Cambridge Realty Capital President Jeffrey Davis has seen many senior living owners/operators take financial advice from other owner/operators, only to find themselves paying higher interest rates. “Avoid getting caught up in what other owner/operators say or do with regard to locking in interest rates,” he cautions, adding that he has seen many an operator throughout the years pay higher interest because they listened to well-meaning anecdotal advice from other operators and ended up waiting too long to lock in.
It’s natural to want to talk with colleagues when looking for interest rate and loan information. Seeking input from like-minded consumers is a natural and normal part of “shopping around,” whether it’s a mortgage, a new vehicle or even everyday items such as clothing. Fellow professionals can be an excellent source of information. “Crowdsourcing has its benefits, but,” Davis cautions, “when it comes to locking in an interest rate, the crowd doesn’t have all the information.” In reality, he adds, “no one knows which way interest rates are moving.”
That’s why, as an experienced loan provider and interest rate watchdog, Davis and his Cambridge colleagues always offer this advice to the owner/operator who is holding back on acting on today’s interest rate: don’t wait. “When it comes to interest rates if the numbers work on your project and the proceeds work, never hesitate to move,” Davis urges senior living operators.
“Every operator has his or her own agenda and personal bias when it comes to offering advice about interest rates and their own personal predictions. Not even economists can accurately predict 100 percent of the time which way interest rates will move and when,” he stated. “If someone asked 100 economists in 2002 which way interest rates would be moving, there will always be 30-40% who feel they’re moving up and 30-40% who feel they’re moving down and another 20% who don’t see any change.”
“The year doesn’t matter,” Davis added. “Whether it’s 2002, 2012 or 2020, our economy is manipulated by the Fed and quantitative easing. We’ve been in an artificial market and economy for several years. Don’t believe this will last forever. Those who try to kid themselves will find themselves burned.”

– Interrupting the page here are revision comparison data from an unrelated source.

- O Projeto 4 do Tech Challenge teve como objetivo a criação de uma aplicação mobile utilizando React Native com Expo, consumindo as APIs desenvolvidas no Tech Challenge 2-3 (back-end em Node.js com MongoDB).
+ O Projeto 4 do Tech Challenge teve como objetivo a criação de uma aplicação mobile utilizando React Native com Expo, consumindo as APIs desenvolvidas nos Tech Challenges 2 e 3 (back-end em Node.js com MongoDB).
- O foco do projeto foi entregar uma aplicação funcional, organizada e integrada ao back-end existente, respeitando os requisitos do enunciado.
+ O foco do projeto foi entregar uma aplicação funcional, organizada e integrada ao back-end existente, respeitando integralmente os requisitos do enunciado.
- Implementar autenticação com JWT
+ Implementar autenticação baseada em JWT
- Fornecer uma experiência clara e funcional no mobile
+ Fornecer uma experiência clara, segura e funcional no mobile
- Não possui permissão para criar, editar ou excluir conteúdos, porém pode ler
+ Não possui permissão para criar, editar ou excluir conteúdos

Eric Rothner, CEO of Hunter Management and CEO of Extended Care Consulting LLC of Evanston, IL was one of those operators who found that even waiting a day can burn. Rothner was working with Cambridge President Andrew Erkes on a $35 million transaction. Erkes urged Rothner to lock in his interest rate, but Rothner wanted to wait until the following morning to see what Bloomberg had to say about rate trends. What Rothner ended up waking up to was an 18 point increase. It was a costly mistake that Rothner won’t make again.
The bottom line, according to Davis: “Don’t play with the economy.” That means putting aside personal superstitions and arbitrary “rules,” such as, “if rates drop 25 bp-50 bp I’ll move.” Instead, Davis exhorts, “Ask yourself, ‘does this loan and its interest rates and terms work for me today?’ If the answer is ‘yes,’ proceed and focus on the benefits of the low rates and fixing a low rate now.”